The problem with e-voting is that it can't warrant free and equal at the same time. If voting is free, no one should be able to know how you have voted, and you should not be able to keep any proof how you voted. Because if you could prove your vote, a "voting enforcer" could either pay you if you provide proof to have voted correctly, or punish you for not having the proof. For e-voting that means that there should be no electronic or physic trail from a vote back to you. On the other hand, there has to be proof that all valid votes have been counted, no vote has been tampered with, and no additional votes have been added to ensure the equality of votes. How do you keep track of immaterial entities? You can't sign them with the voter's key, otherwise they aren't free anymore. If you sign them with another key, how do you ensure that this key is not used to add votes? And how do you ensure that the votes are really counted the way they were cast? And how do you watch the count? One important argument why to use computers in the first place is to speed up the counting process. I disagree. Counting should never be faster than the watchers can count.

It takes a team of specialists to go through the code of the voting application itself to ensure it does only what it is supposed to do. And the Underhanded C Contest shows how easy it is to hide side effects within code. And this only looks at the application itself. It doesn't even look at the operating system or hardware tampering. Who does audit the millions of lines of code for the operating system and the billions of transistors on today's processors and RAM chips?

Having people watching the sealing of the ballot box and people watching the ballot boxes during the voting process until the seal is broken and the votes are counted by hand, and then the resealing of the boxes and the transport to the central voting office together with the counting tabs, and then watching how the final tab is counted does not require any specialist knowledge.

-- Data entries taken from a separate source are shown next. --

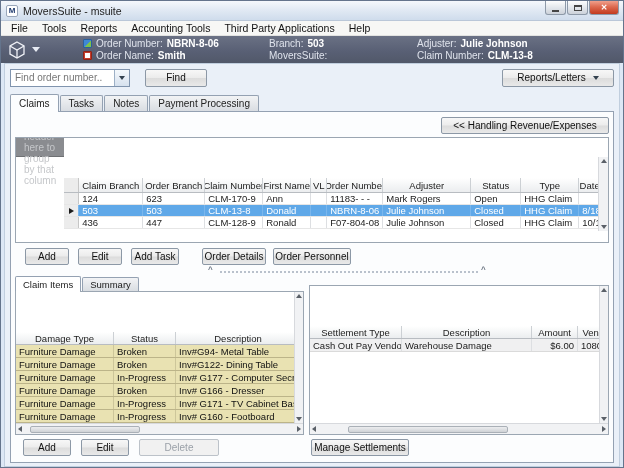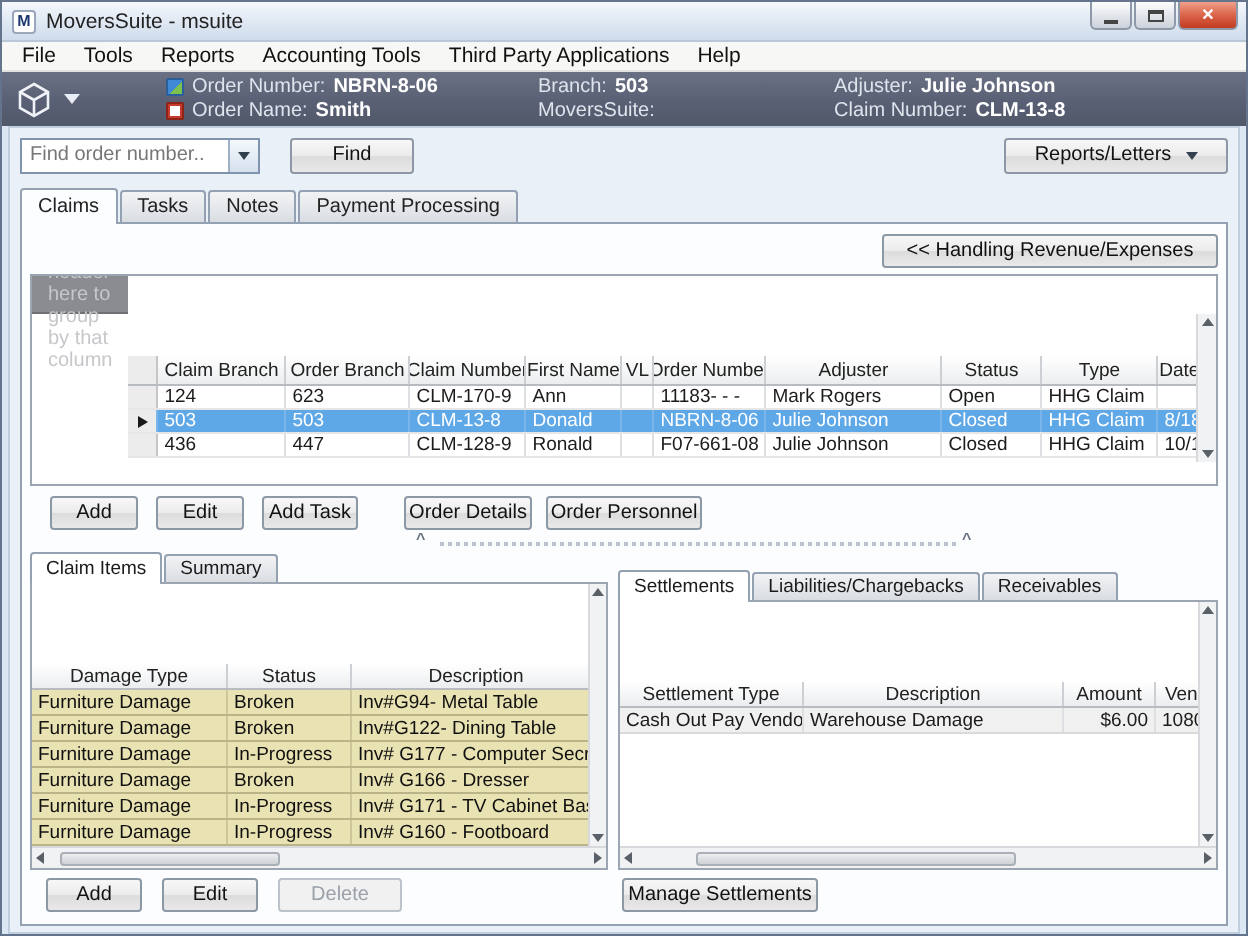"F07-661-08" div.g-cell { text: F07-661-08 -> F07-804-08 }
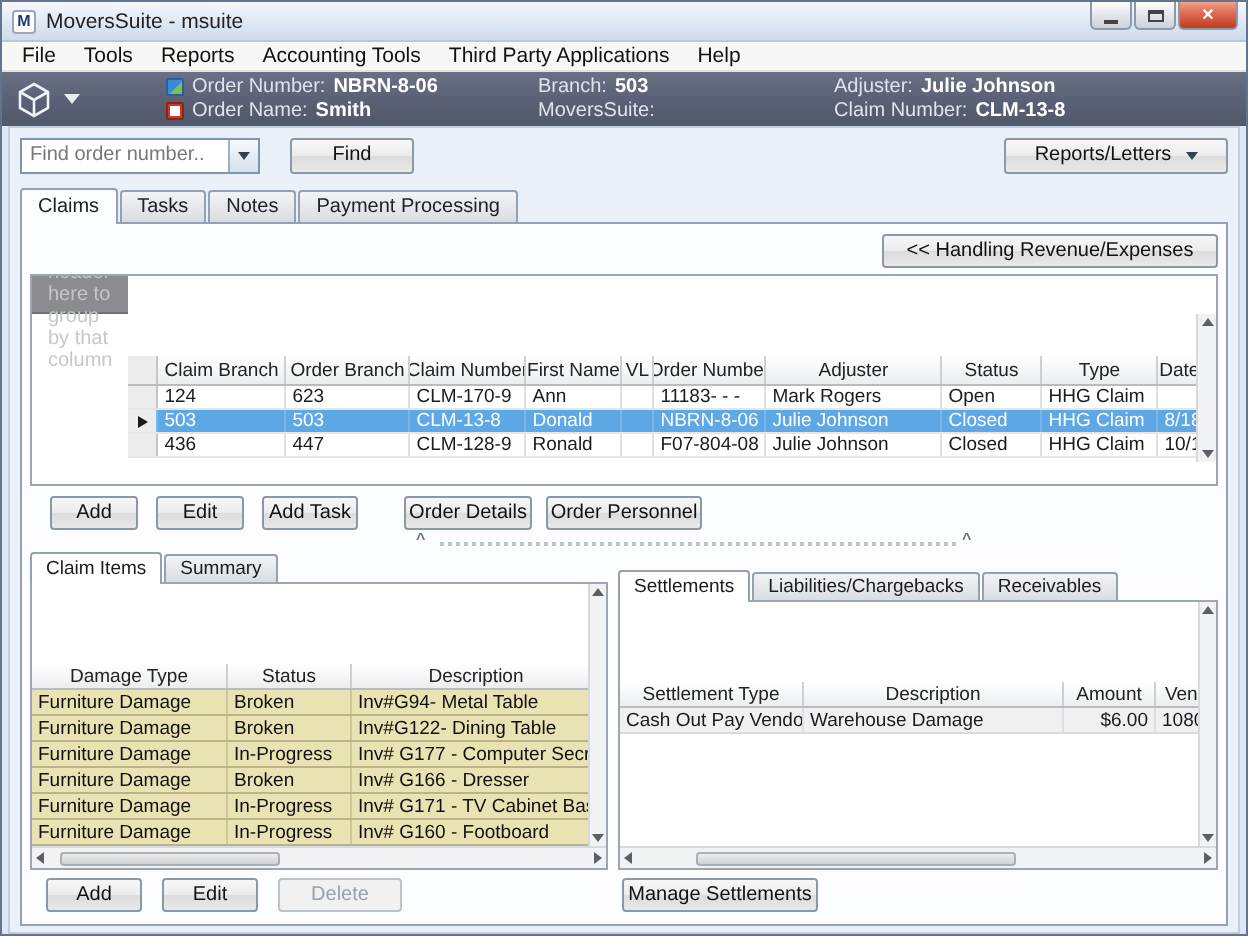"Settlements" div.subtabs { html: <div> <div>Settlements</div> <div>Liabilities/Chargebacks</div> <div>Receivables</div> </div> -> none }
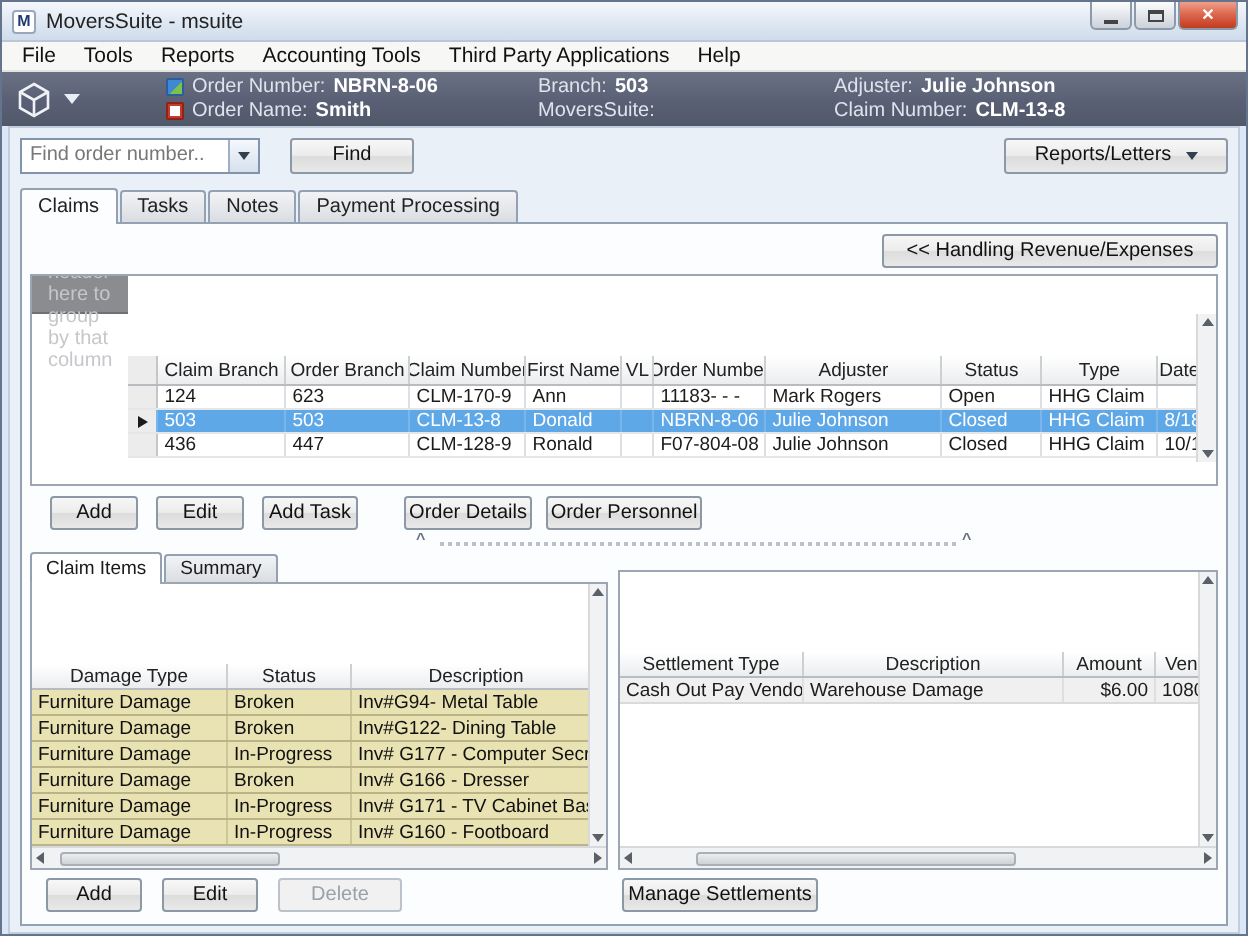"Delete" .pb-del { width: 62px -> 80px }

Re:We had paper ballots here in Virginia Beach

By hey! • Score: 4, Informative • Thread

I have a theory why some districts may prefer voting machines to electronically scanned paper ballots. Voting machines make it possible to manipulate election results without actually hacking the machines themselves. You just have to hack the wait times in districts unfavorable to you. Lest that seem far-fetched, note that studies have shown that waits in minority-dominated precincts are on average almost twice that of white districts.

For the price of a single voting machine you can put up a dozen of those cheap pop-up voting booths. This means the marginal cost of scaling up an overloaded precinct's capacity is extremely low. I live in a state that uses scanned paper ballots, and the voting places have so many booths that in 45 years of voting I've never had to wait more than five minutes to vote -- and that's for checking in with the elderly volunteers. There's always free booths, no matter how heavy the turnout.

Re:Manual vote counting

By asifyoucare • Score: 4, Interesting • Thread

No real difference in scope / scale. Vote counting is inherently parallelisable.

More people > more polling stations > more vote counters.

Is fake news. Machines fine.

By mnemotronic • Score: 3 • Thread
Not possible to be hacking great American voting machines. Ignore fake news. Continue make use of wonderful machines.